26SEP2020

My grandfather died this year. He had dementia. While dementia wasn't the official cause of his death - think it was kidney failure or something - I have since been really infatuated with it, trying to understand it, to see what it would be like. A physical ailment is easy to imagine - if your hand is broken it's broken and it makes sense how that affects your day to day life. A mental illness is different. It's almost like something doesn't compile about the world, or at least that's my interpretation of it. The only mental illness I have is idiot syndrome, chronic since birth.

 

I have wanted to understand his struggles since I heard of it. I couldn't be there to see him perish in such a state but my dad could, and from what I gathered he had almost lost touch with reality, referring to the past as his present, calling for his wife who had been dead for close to five years at the time. It had to be fuelled by morbid curiosity - maybe one day I would be reduced to such a state, and I wanted to understand how it would be so I could somehow prepare myself for it.

 

This thought set itself in the back of my mind, rarely showing its face as I began to live my life normally.

This happened until I tuned into the latest episode of "Let's Argue" by Anthony Fantano, the Internet's Busiest Music NerdTM, where they discuss Everywhere At The End of Time and whether it is good at communicating its ideas when you go into it blind. Fantano mentions that the album is about dementia and the state of one's mind as they progress through the different stages of it.

I then knew I had to give it a listen.

 

I look it up on YouTube and see it is a 6 hour 30 minute project. A little difficult to listen to in one sitting.

Looking up on Bandcamp I find The Caretaker's latest release, Everywhere An Empty Bliss, a much more digestible ~50 minute listen. I give it a listen, albeit while playing Euro Truck Simulator 2 so not with the most attention paid to the music itself.

 

A while later I'm sitting on my desk, with some trepidation at the thought of starting with the large project.

The first 3 stages went by fairly mundanely, and I didn't think much of it at the time, mostly that it was unnerving but I couldn't tell why. I put it down due to time constraints and thought I should get to the later stages in time.

It took me a week to get through it just because a part of me simply didn't want to experience what the album had to offer, and partially because other music kept grabbing me instead.

 

I was presented with the opportunity to drive solo to New Plymouth to deliver a car and come back home with another, and this was the perfect opportunity to give the album another listen, from front to back. While that plot was mutated by it turning into a family outing instead of a solo mission, I still wanted to listen to it.

 

As we started off from home, Stage 1 was interesting. Mostly full instrumentation with some crackling and rare cutoffs displaying the loss of some memory.

Stage 2 was when things started to get weird.

Stage 3 I regret to inform the people I slept through due to road drowsiness. I woke up about a minute before Stage 4 started.

Stage 4 is where the album grew its patented discomfort onto me. I was struggling to remember what the past stages had sounded like, and the erratic instrumentation was doing me no favours to try to remember what it was like. While I ultimately remembered what the first song was in Stage 1, that feeling of not being able to remember what some music I was listening to 90 minutes ago was incredibly painful. It made me empathise with actual dementia patients, and thus my grandfather, on how it would feel not to be able to remember your own identity for days, weeks, months on end.

This feeling resonated into Stage 5 as the discomfort kept growing and growing until I just surrendered to it. I didn't see anything but suffering as I was led to more and more pain in this experience. I had given up the ability to remember more than just the first bit of the first song. My brain kept trying to fill this void with other music, from memory and from what my family was playing on the stereo, but part of me kept imagining my grandfather in a state where he couldn't do the same to deal with his own suffering.

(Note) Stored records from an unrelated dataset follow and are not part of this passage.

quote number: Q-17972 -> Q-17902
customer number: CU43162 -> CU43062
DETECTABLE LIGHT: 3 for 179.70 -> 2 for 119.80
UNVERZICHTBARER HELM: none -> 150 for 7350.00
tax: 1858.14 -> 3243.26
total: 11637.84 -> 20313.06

By the time Stage 6 rolled in I had nothing left in me. I just let the emptiness of the last hour of the record wash over me. I couldn't tell when a song in the album ended and when one began.

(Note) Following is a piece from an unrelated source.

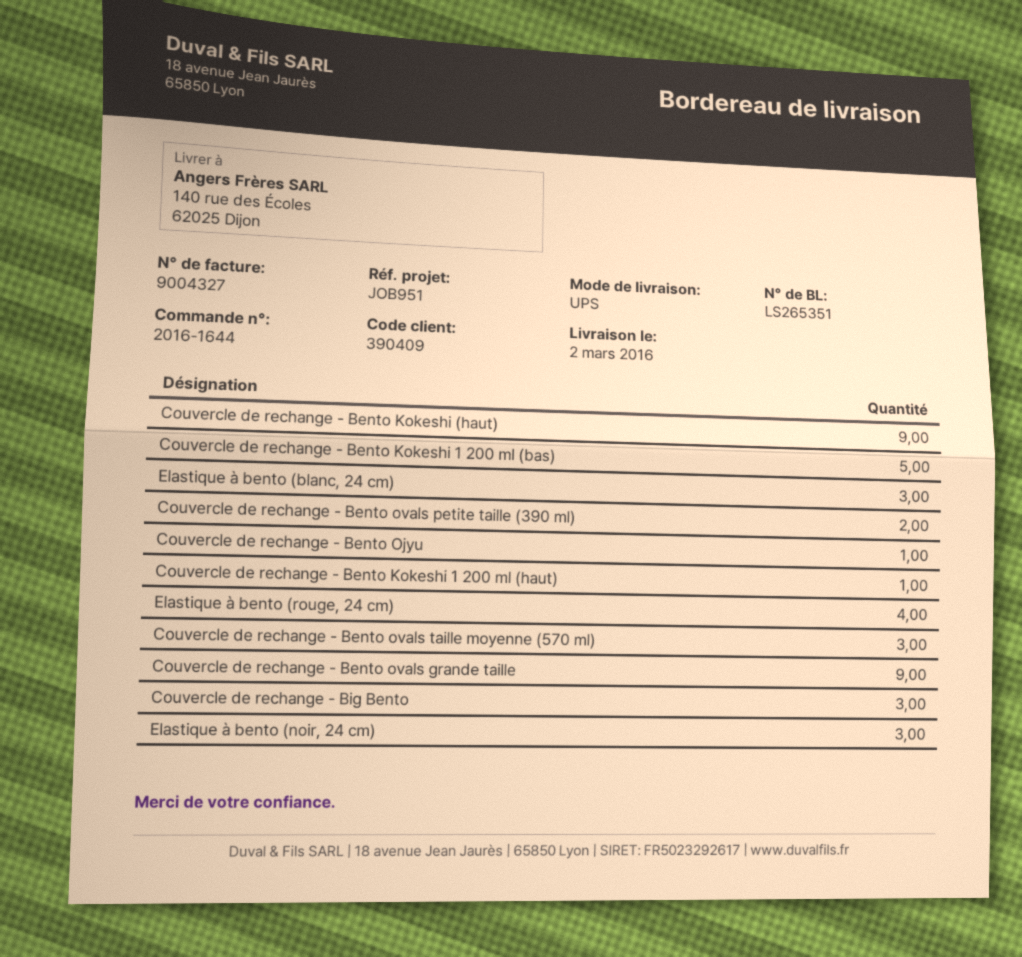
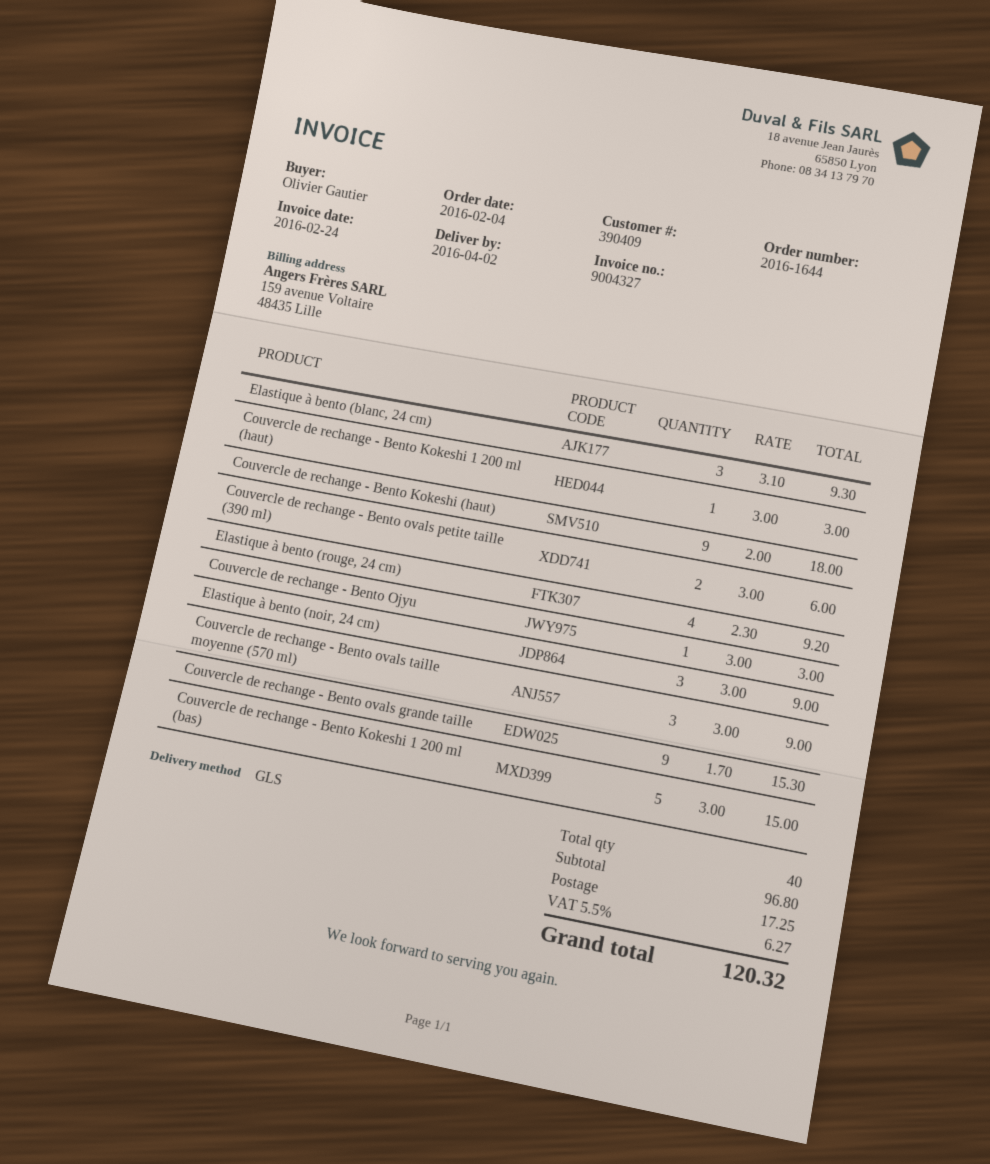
delivery date: 2016-03-02 -> 2016-04-02
shipping method: UPS -> GLS
Couvercle de rechange - Big Bento: 3 -> none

The last 5 minutes to me were the patient finally letting go and no longer attempting to live, and their passing. The patient dies, after a long struggle with trying to keep up with the degradation of the organ that lets them parse the world.

I think about crying when I put it like that but I'd be forcing it. The truth is I don't want to feel that ever. Even crying about it would be experiencing how I was feeling listening to the album. I just don't want any of it. I don't want to think about how my grandfather felt anymore. I don't want to envision my parents or myself in such a position. I never want to see any bit of this experience in my personal life. It's a terrifying proposition to me, that one day music, something very dear to my heart and has literally kept me alive at times, will no longer be within my grasp, unable to be parsed by my broken brain.

 

I'm eternally grateful for The Caretaker for releasing this album but this is the only project I will henceforth swear never to listen to ever again.

I'm deleting it from my phone.

Maybe even deleting from my computer.

I'm afraid of revisiting Everywhere, An Empty Bliss.

Maybe I won't.

Maybe I will.

What a terrifying album.

I'm going back to the comfort of Daughters and Cannibal Corpse.